Computational free will

June 7, 2026. If we live in a simulation, it seems like simulators could nudge us towards outcomes they choose in advance. I explain how a form of “computational free will” is ensured by complexity theory.

Introduction

Suppose we are agents in a simulation. A disturbing possibility is that simulators have decided to influence or even control our thoughts. Not by violent, large-scale interventions—this compromises the integrity of the simulation—but more subtly, by nudging us: microscopic changes at the neuronal or electrocortical level that cascade into, e.g., impacts on decision making or other deliberative processes. Simulators might do this because they are A/B-testing our behaviour, playing us in some sort of video game (think Being John Malkovich), or because they want to guide us towards cheaper regions of simulation space.

Whatever the reason, this would be a direct assault on the notion of free will. The goal of this post is to show that computational complexity theory actually guarantees a notion of “computational free will”, up to some reasonable assumptions. These include the assumption that simulators are subject to the same mathematical laws as we are (not unreasonable if we are necessitarians about mathematical truth) but also that their computational resources are bounded (polynomial in the size of the simulation, more questionable).

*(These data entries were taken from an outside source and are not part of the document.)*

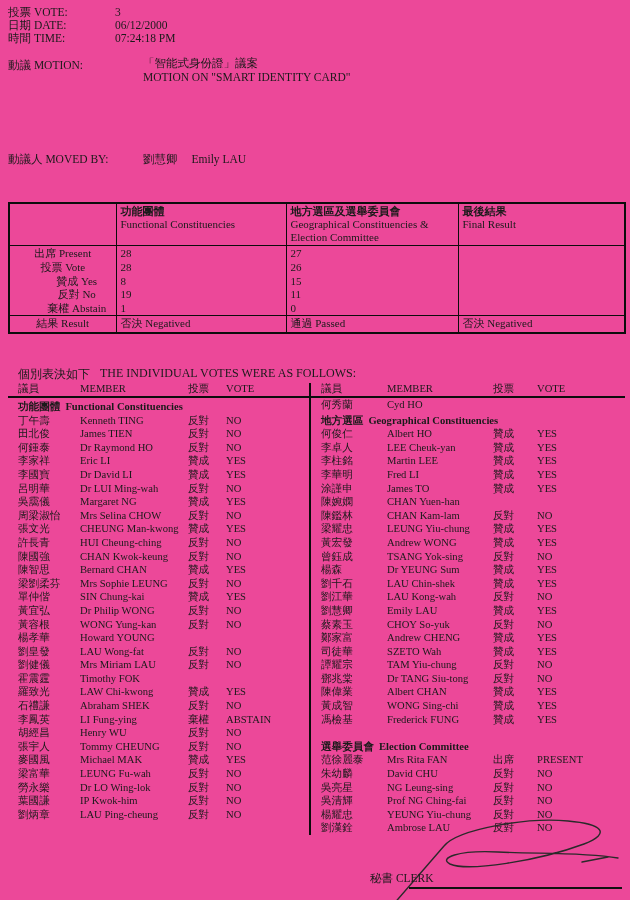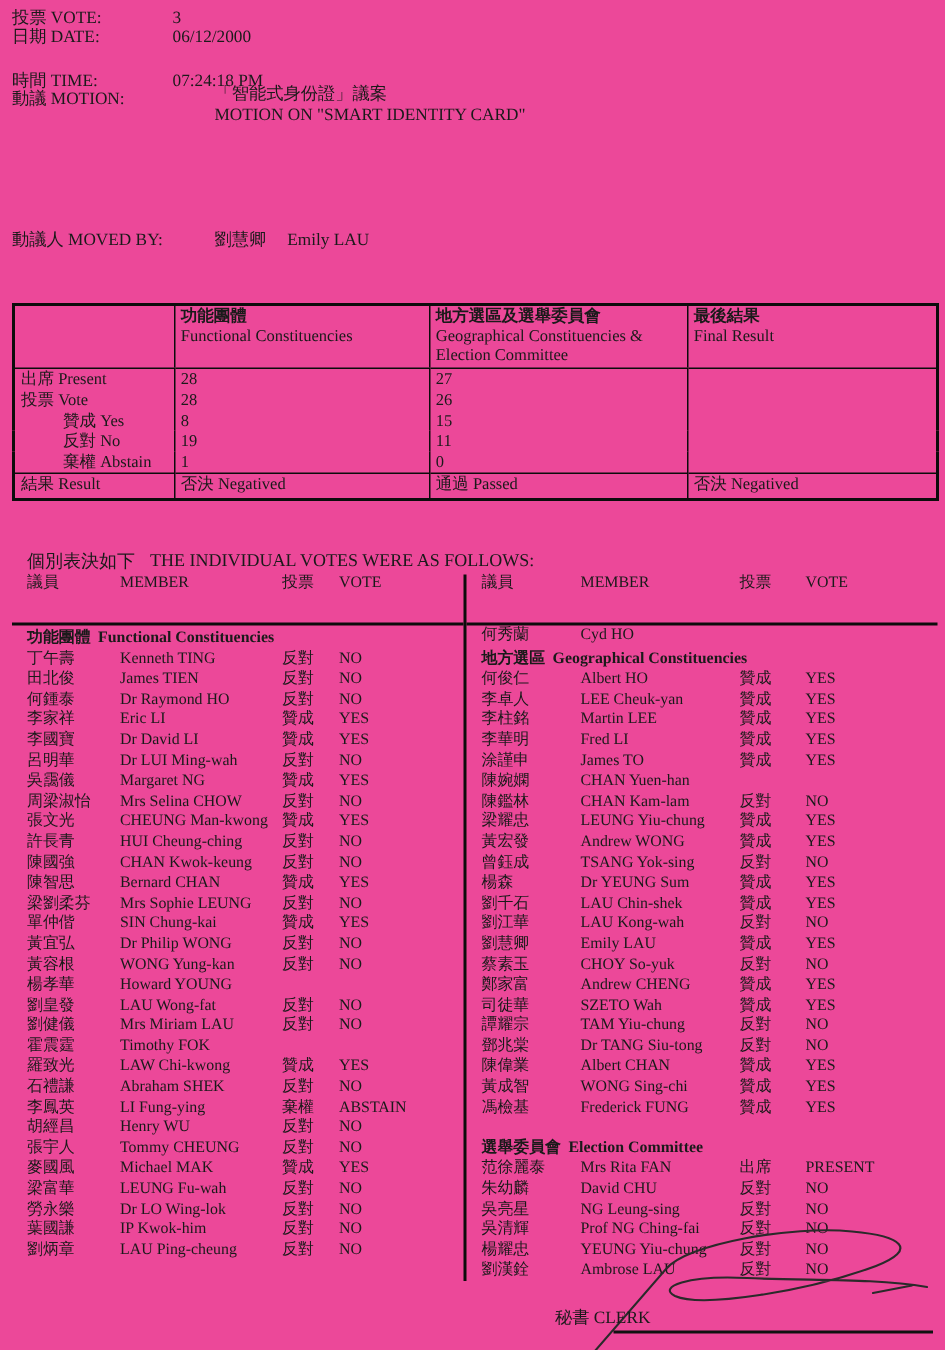"時間 TIME: 07:24:18 PM" div.fline { top: 48px -> 32px }
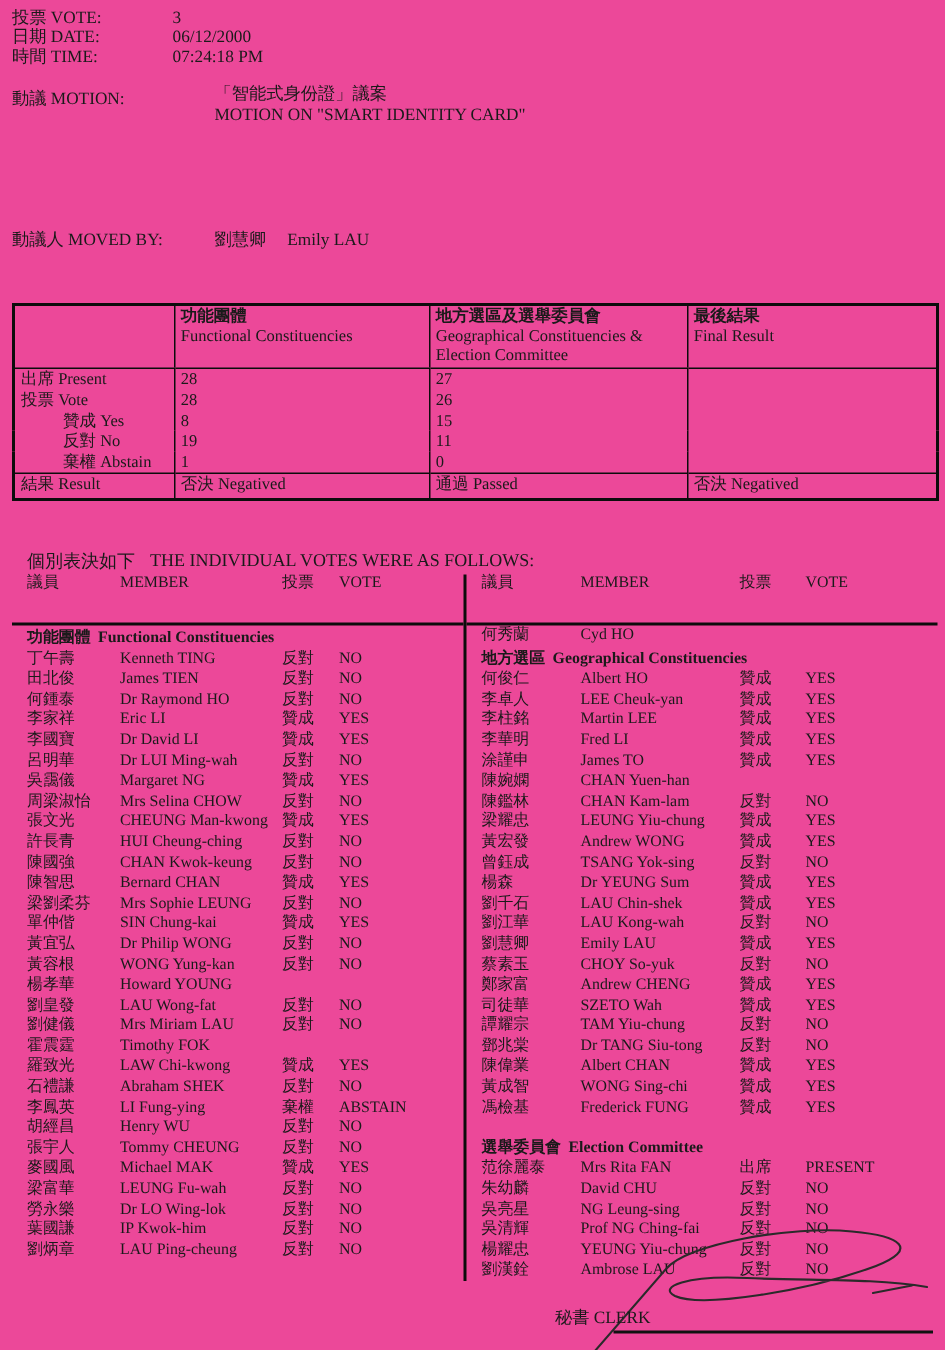"出席 Present" table.summary th:first-child,table.summary td:first-child { text-align: none -> center }
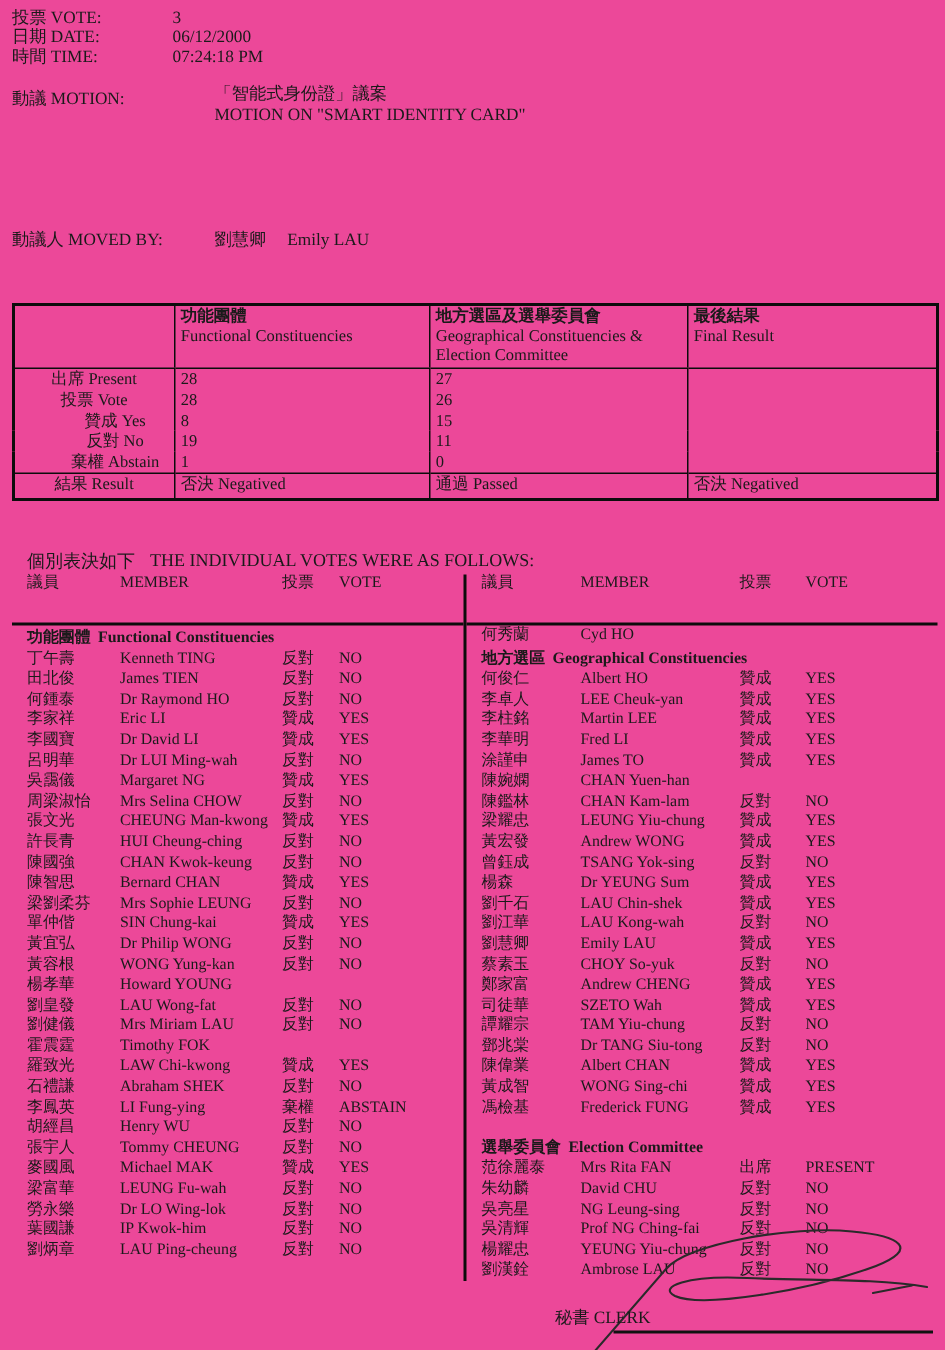"議員" .iv-header { padding-bottom: 20px -> 1px }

By the way, full disclosure: I don’t think we live in a simulation. Part of the point of my argument is to establish that simulators have less freedom to interfere than we might expect, so there is less incentive for them to run big, expensive, useless simulations in the first place. But your posterior will of course depend on your prior.

Chaos

A simple reason to think controlling decisions is hard is chaos. In its Lyapunov form, it says that an initial uncertainty $\delta x_0$ in a parameter $x$ grows exponentially in time:

\[\delta x(t) \approx e^{\lambda t}\delta x_0\]

for Lyapunov exponent $\lambda$. This shows that short-term dynamics on the order of the Lyapunov time $\lambda^{-1}$ is essentially unpredictable (since errors grow exponentially), so simulators cannot have analytic control over brain states for initial conditions specified with finite precision. If dynamics cannot be predicted, it presumably cannot be controlled.

The problem with this argument is that simulators know brain states exactly, so they may well be able to predict future brain states. Worse, the sensitivity to initial conditions suggests that microscopic adjustments can quickly grow into large-scale changes. This seems like a slam dunk for the simulators! But there is a difference between evolving a brain state and guiding it towards a target outcome. Random seeds lead to random outcomes; unless they can solve the inverse problem of determining the seed from the outcome, they are restricted to brute force search (via analytics or simulation) over the space of small perturbations.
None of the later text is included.